Le limogeage de Mme Nafi Ngom KEITA Présidente de l’Office National de lutte contre la Fraude et la Corruption (OFNAC) a suscité un vif débat aussi bien juridique que politique. Cet état de fait résulte du libellé de l’article 5 de la loi 2012-30 du 28 Décembre 2012 créant la dite institution qui dispose que le président, le vice-président et les autres membres sont nommés par décret pour un mandat de trois ans renouvelable une fois. Le renouvellement se fait par moitié tous les trois ans.
Ce texte ne consacre pas un statut clair du président de l’OFNAC qui est la personne morale de surcroit ordonnateur du crédit devant donc rendre compte de sa gestion. Dans la rédaction actuelle du texte on peut d’ailleurs être tenté de croire que le renouvellement du mandat du Président de l’OFNAC est obligatoire.

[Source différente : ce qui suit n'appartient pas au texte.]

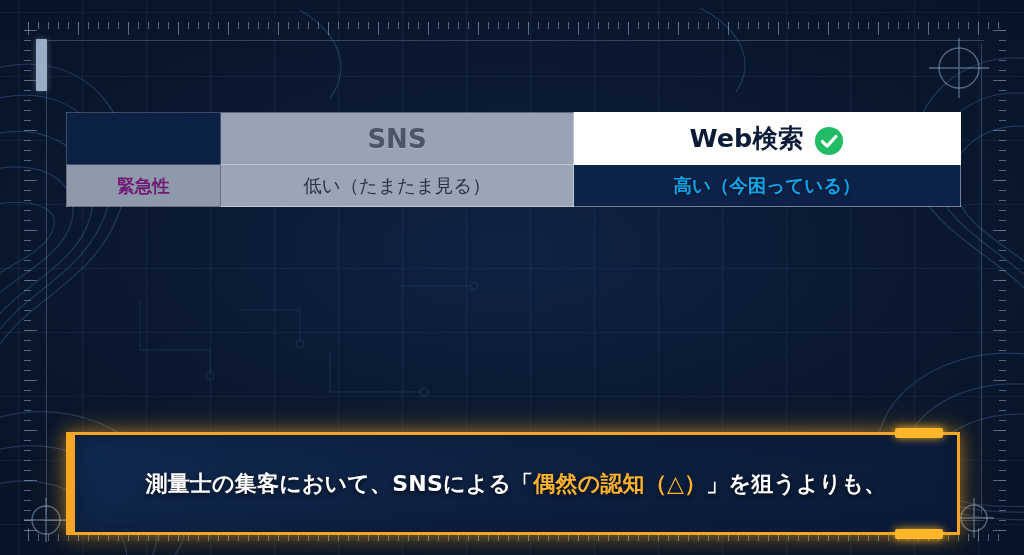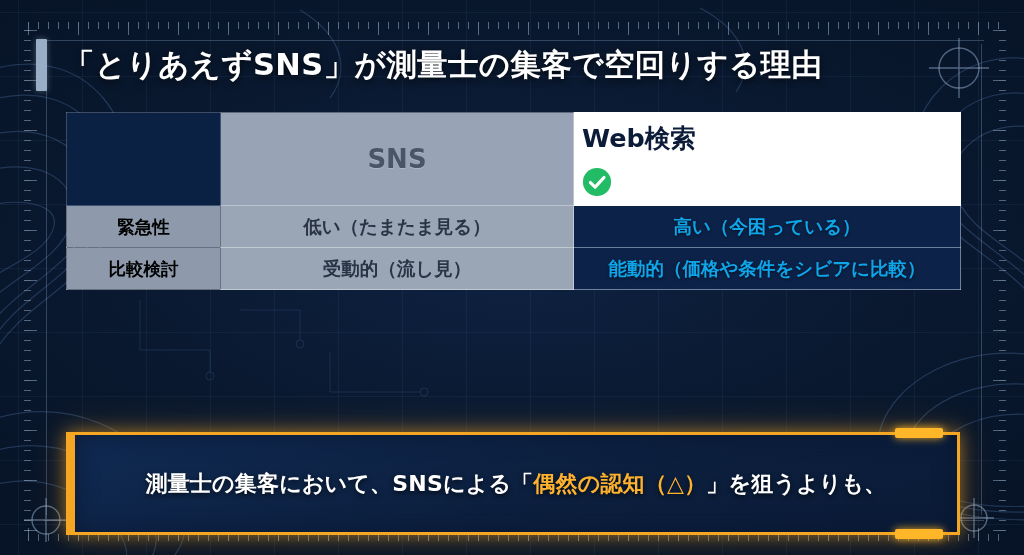--- a/index.html
+++ b/index.html
@@ -229,7 +229,6 @@
 
   <div id="title-row">
     <div id="title-accent"></div>
-    <div id="title-text">「とりあえずSNS」が測量士の集客で空回りする理由</div>
   </div>
 
   <table id="compare-table">

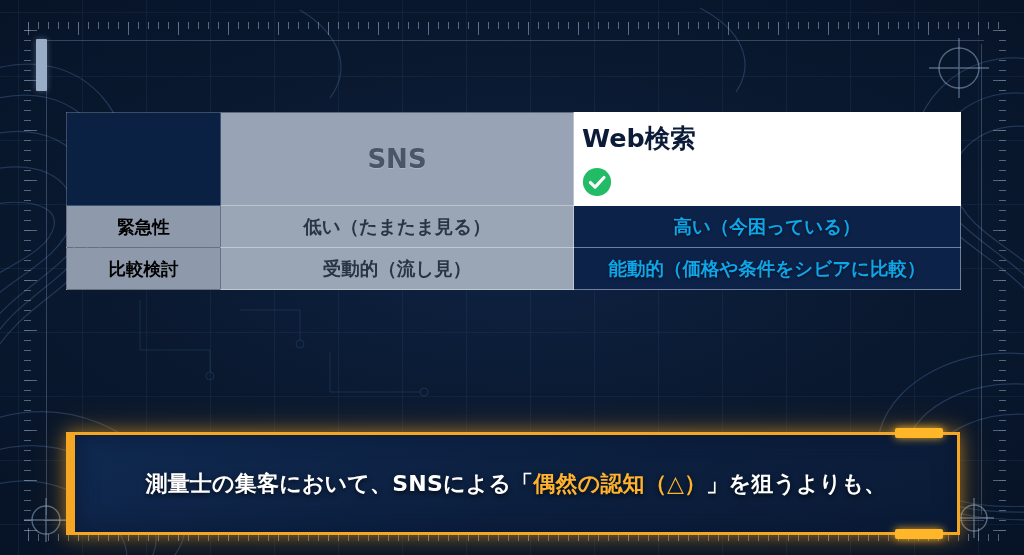--- a/index.html
+++ b/index.html
@@ -118,7 +118,7 @@
     font-size:25.5px; font-weight:bold; height:76px;
     border:1px solid #ffffff;
   }
-  .hdr-web-inner { display:flex; align-items:flex-start; justify-content:center; gap:11px;flex-direction:column; }
+  .hdr-web-inner { display:flex; align-items:flex-end; justify-content:center; gap:11px; }
   .check-badge {
     width:30px; height:30px; flex:none;
     display:flex; align-items:center; justify-content:center;

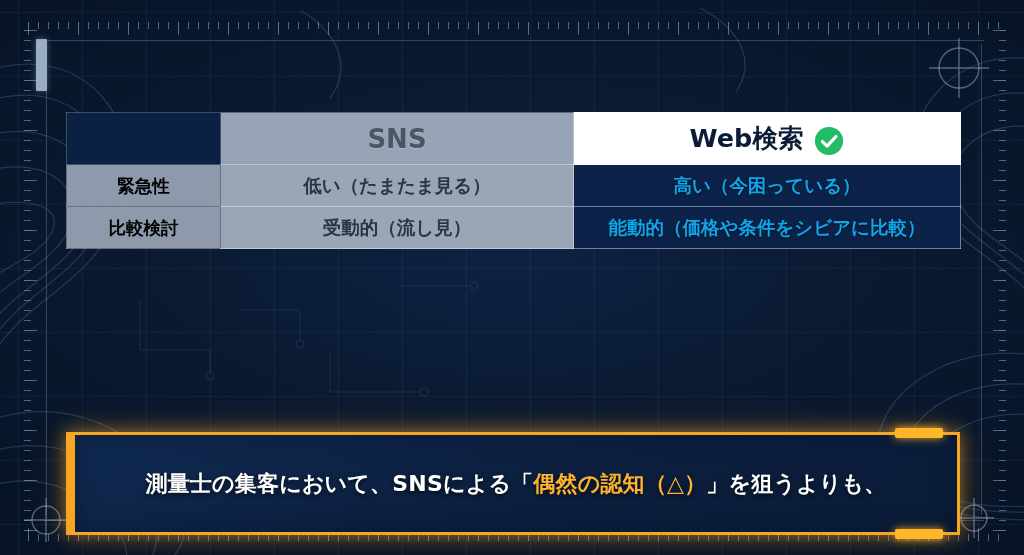--- a/index.html
+++ b/index.html
@@ -125,7 +125,7 @@
   }
 
   .cell-label {
-    background:#8e9aab; color:#000000;
+    background:#8e9aab; color:#701a75;
     font-size:17.5px; font-weight:600; height:72px;
     border:1px solid rgba(255,255,255,.38);
     position:relative;

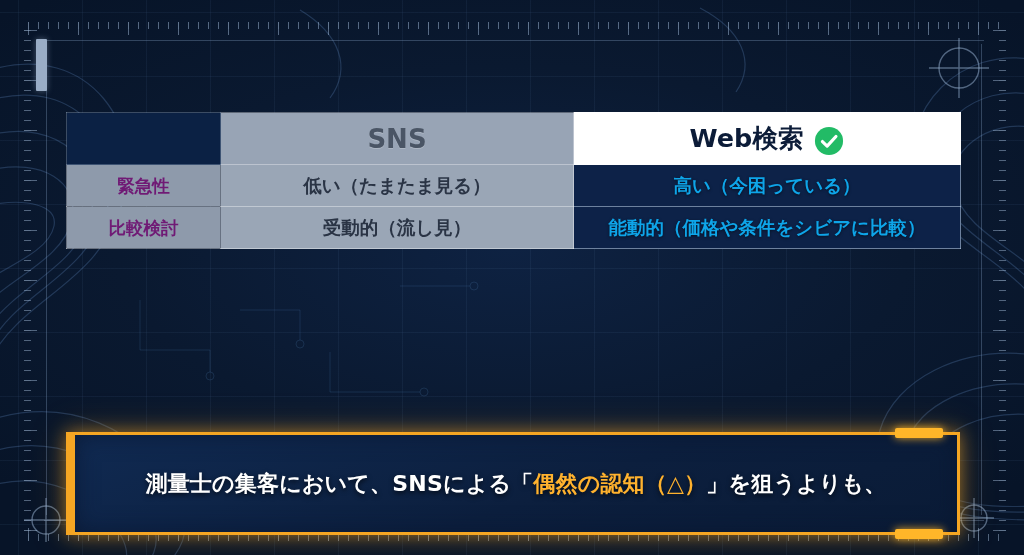--- a/index.html
+++ b/index.html
@@ -132,7 +132,7 @@
   }
   .cell-sns {
     background:#9aa6b6; color:#2a3445;
-    font-size:18.5px; font-weight:700; height:72px;
+    font-size:18.5px; font-weight:400; height:72px;
     border:1px solid rgba(255,255,255,.38);
   }
   .cell-web {

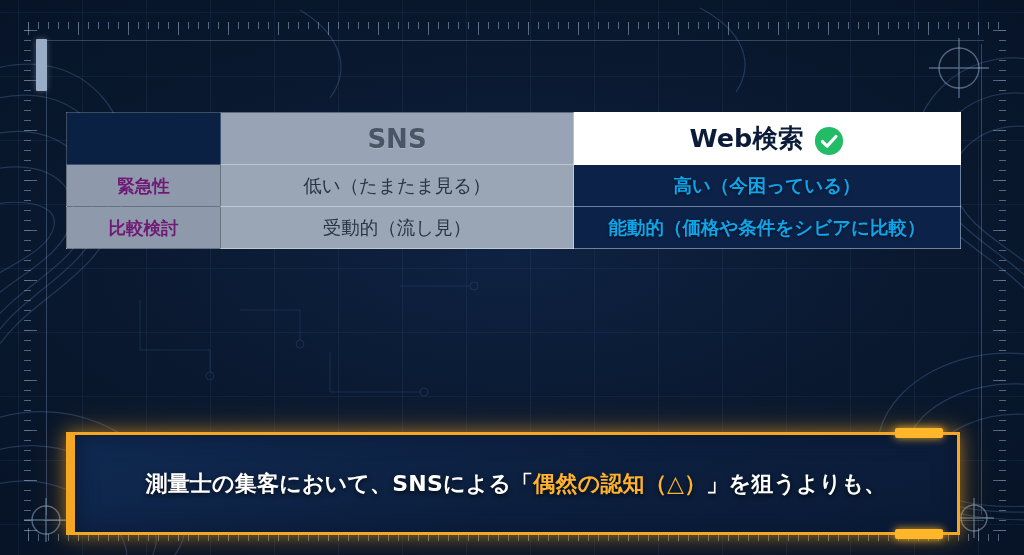--- a/index.html
+++ b/index.html
@@ -260,11 +260,6 @@
         <td class="cell-sns">低い（たまたま見る）</td>
         <td class="cell-web">高い（今困っている）</td>
       </tr>
-      <tr>
-        <td class="cell-label">比較検討</td>
-        <td class="cell-sns">受動的（流し見）</td>
-        <td class="cell-web">能動的（価格や条件をシビアに比較）</td>
-      </tr>
     </tbody>
   </table>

En outre, le libellé de l’article 5 semble même remettre en cause le pouvoir discrétionnaire du Président de la République qui doit apprécier souverainement la reconduction ou non du président à la tête de l’OFNAC.
Par ailleurs, le législateur a maladroitement verrouillé les conditions dans lesquelles il est mis fin aux fonctions des membres de l’OFNAC, sans prendre le soin encore une fois de distinguer la fonction du Président et celle des autres membres. C’est ce qui explique la position opportuniste de certains juristes qui soutiennent mordicus que le remplacement solitaire d’un membre ne répond à aucune disposition légale.
Au vu de tous ces amalgames, la loi 2012-30 doit être revue dans sa rédaction. Il faut constater pour le regretter, que de plus en plus, la qualité de nos textes laisse à désirer et suscite dans leur application de vives controverses. Ces débats de fond peuvent fortement jeter du discrédit sur nos institutions. C’est pourquoi des efforts doivent être déployés à ce niveau afin de faire l’économie de débat inutile tout en travaillant à renforcer nos institutions.
J’estime que le président de l’OFNAC devait être nommé pour un mandat d’une durée déterminée non renouvelable. C’était là entre autres une source de garantie de l’autonomie et de l’indépendance de l’institution considérée du reste par la loi comme une autorité administrative indépendante.
En outre, les dispositions actuelles de la loi concernant les autres membres de l’OFNAC pourront toutefois être maintenues. Cette distinction entre le statut du Président et de celui des membres de l’institution est nécessaire pour éviter tout amalgame.
Je voudrais également apporter ma contribution sur la controverse relative à la durée du mandat tout en souhaitant qu’on revienne à la rigueur des principes qui gouvernent les règles de droit. Je considère qu’on ne saurait confondre la date d’effet du mandat du président de l’OFNAC avec la date à laquelle il a prêté serment.
Il s’agit de deux choses différentes. La nomination d’une personne à la présidence de l’OFNAC lui confère un statut légal d’exercer en cette qualité cette fonction alors que la prestation de serment est une promesse solennelle, un engagement d’exercer ses fonctions avec loyauté et dans le respect des lois et règlements.
Le débat soulevé renvoie au rapport entre le juridique et l’éthique qui ont toujours entretenus et entretiennent encore des liens étroits. La nomination du président de l’OFNAC est du ressort de la règle de droit alors que le serment est du domaine de la morale.
Dès qu’il est nommé, le Président de l’OFNAC est traité comme tel. Il peut recevoir des plaintes et recruter son personnel.Cependant l’OFNAC ne peut instruire un dossier qu’après la prestation de serment de tous ses membres. Ce serment est une condition de validité de ses rapports en ce qu’il leur confère un crédit et une force probante.
J’estime par conséquent que le mandat qui est une marque de confiance trouvant sa source dans la règle de droit prend effet, quelle que soit la rédaction du texte actuel, à compter du décret de nomination du président de l’OFNAC.